Foi o surgimento oficial da Red de Periodistas Venezolanas (Rede de Mulheres Jornalistas Venezuelanas), que atualmente é um grupo diversificado de mais de 150 mulheres jornalistas, dentro e fora da Venezuela.
Naquela primeira reunião, quando começaram a discutir quais assuntos eram importantes para os participantes, surgiu a conversa sobre o assédio no local de trabalho.
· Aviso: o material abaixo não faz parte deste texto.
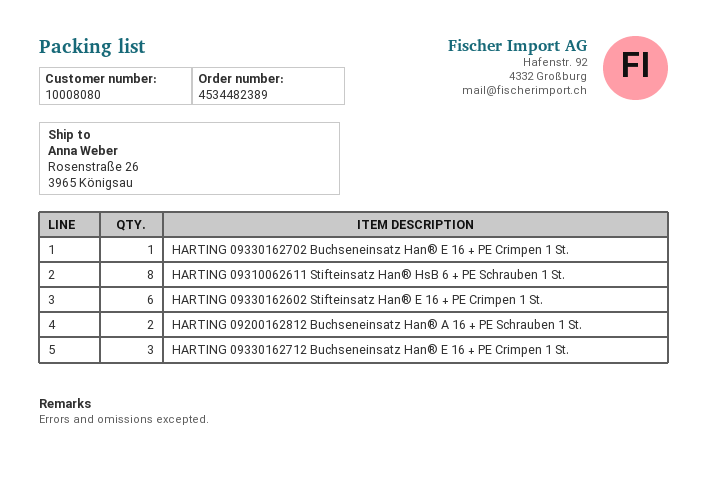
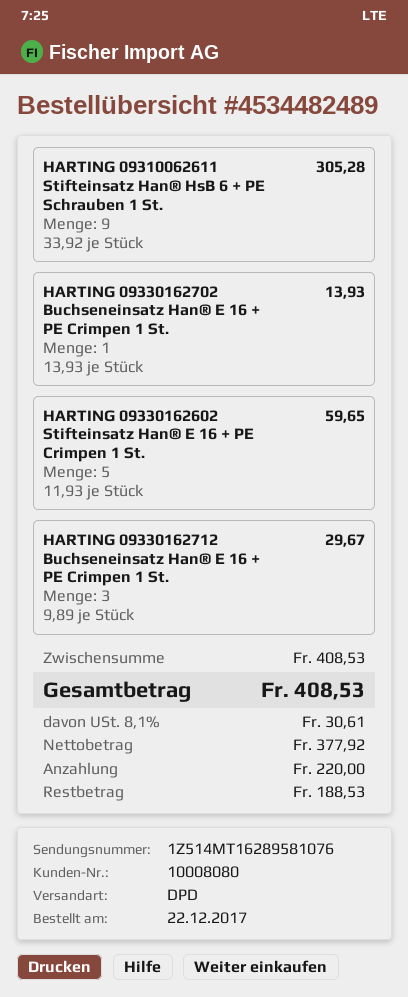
order number: 4534482389 -> 4534482489
HARTING 09310062611 Stifteinsatz Han® HsB 6 + PE Schrauben 1 St.: 8 -> 9
HARTING 09330162602 Stifteinsatz Han® E 16 + PE Crimpen 1 St.: 6 -> 5
HARTING 09200162812 Buchseneinsatz Han® A 16 + PE Schrauben 1 St.: 2 -> none

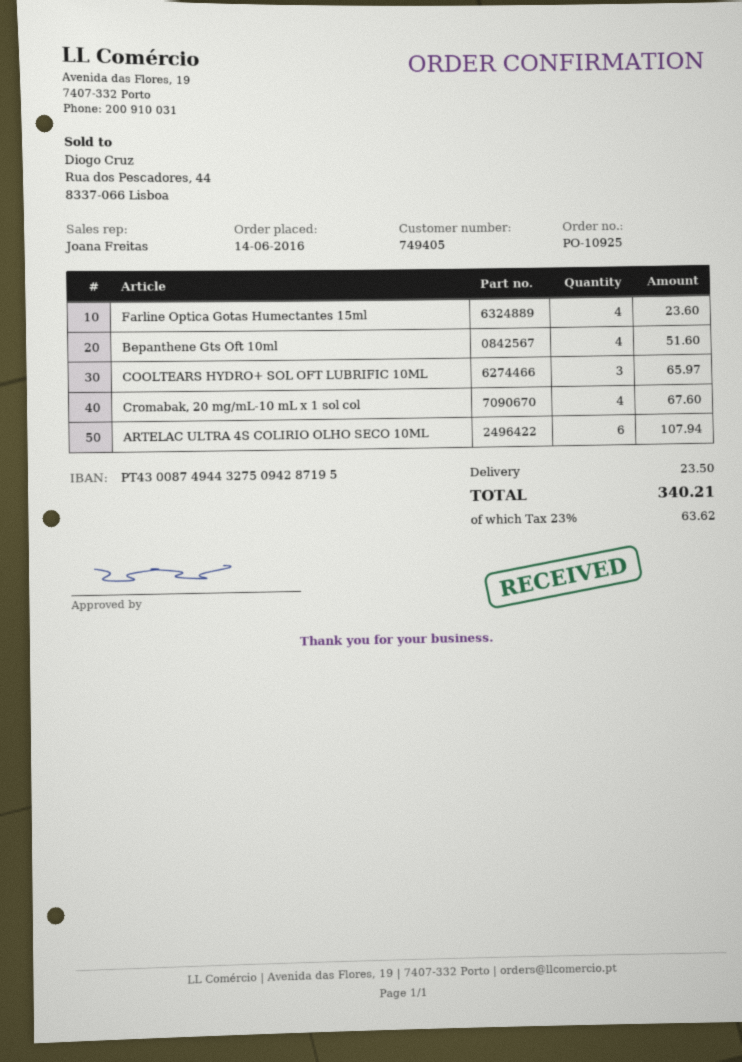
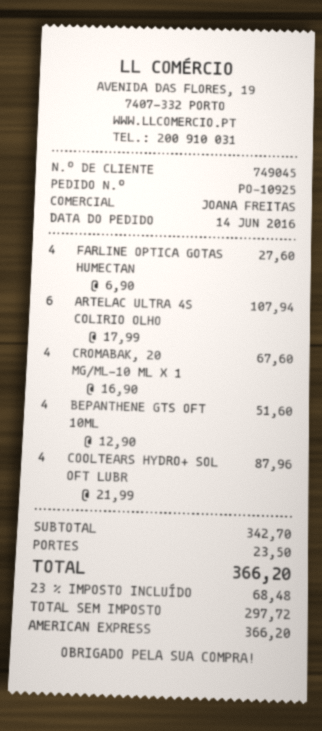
customer number: 749405 -> 749045
Farline Optica Gotas Humectantes 15ml: 4 for 23.60 -> 4 for 27.60
COOLTEARS HYDRO+ SOL OFT LUBRIFIC 10ML: 3 for 65.97 -> 4 for 87.96
tax: 23% = 63.62 -> 23% = 68.48
total: 340.21 -> 366.20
“Curiosamente, todos as jornalistas tinham uma ou duas histórias para contar, apesar de serem, em muitos casos, de gerações diferentes. Por isso pensamos que, para resolver este problema, era necessário medi-lo”, disse a jornalista Maye Primera durante a apresentação de 25 de novembro da reportagem “Assédio sexual contra jornalistas na Venezuela”, primeira publicação da rede. Primera se encarregou de redigir a investigação.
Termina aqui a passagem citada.